Maybe that says something about MS's program if 40 others missed it
It needs to be taken into account that the version of
VCD has been out for over a month with zero issues. So, no, I don't consider
Microsoft as having picked up something someone else missed where everyone made a mistake. Apparently,
Microsoft is more zealous when it comes to some detections/warnings. Neither
Windows Defender or
ESET bat an eyelash at this file. A host of other programs also don't decide to negatively view the file.
Regardless, looking at what
OpenCandy really is isn't a bad thing either. Refer to the official website and the
FAQ for it.
Q: What is OpenCandy?
A: OpenCandy runs a moderated recommendation network that enables software developers to recommend other software during installation of their application they believe will be valuable to their users. We were started by a passionate group of people who were determined to help users discover software and change the way software developers make money and reach new users. That’s why OpenCandy-powered recommendations are clearly labeled and why we allow only the best software into our network.
It pretty much becomes inert after installation of the software that uses it is installed.
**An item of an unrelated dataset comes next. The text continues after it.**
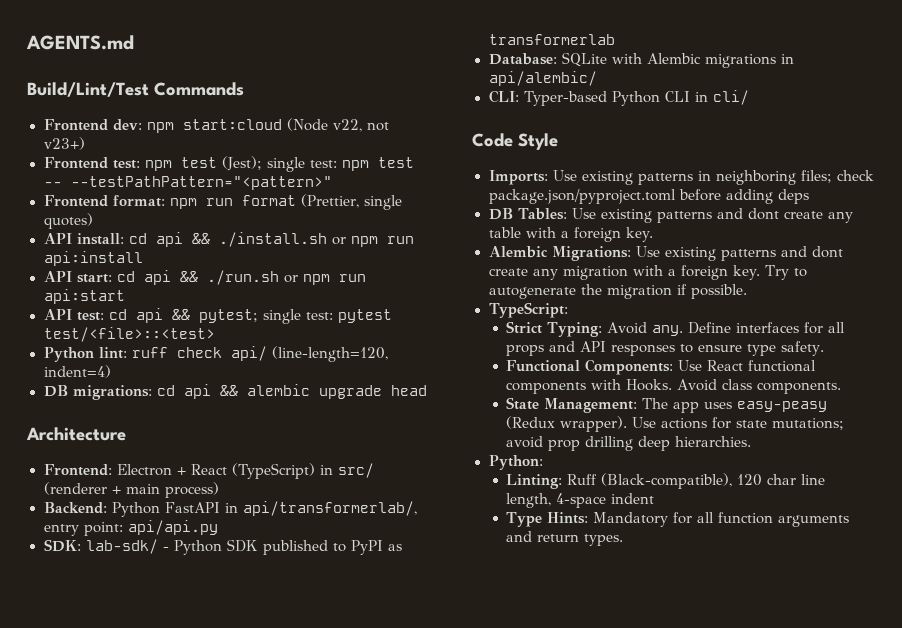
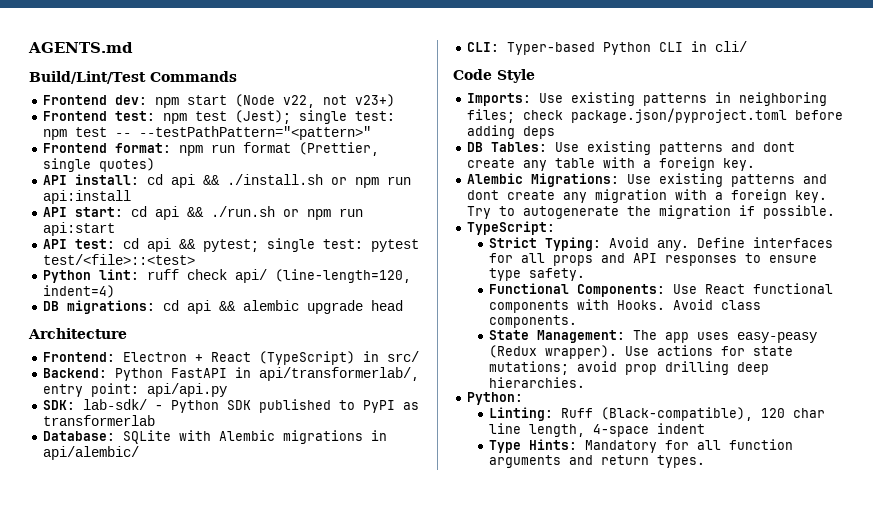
- Frontend dev: npm start:cloud (Node v22, not v23+)
+ Frontend dev: npm start (Node v22, not v23+)
- Frontend: Electron + React (TypeScript) in src/ (renderer + main process)
+ Frontend: Electron + React (TypeScript) in src/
It merely offers you the option to install something else but with
OpenCandy the default setting is to
not install the recommended product which is great for people who never pay attention to what buttons they are pressing during software installation. Many programs that I use which have pages hosted on
SourceForge.net make use of
OpenCandy in their installers.
It's cool that
Microsoft warns you of this file, I guess, but
OpenCandy, itself, is not nefarious and in this particular case it isn't even being used. So, yes, an
OpenCandy file is present but it isn't doing anything and poses no actual problem for those receiving warnings.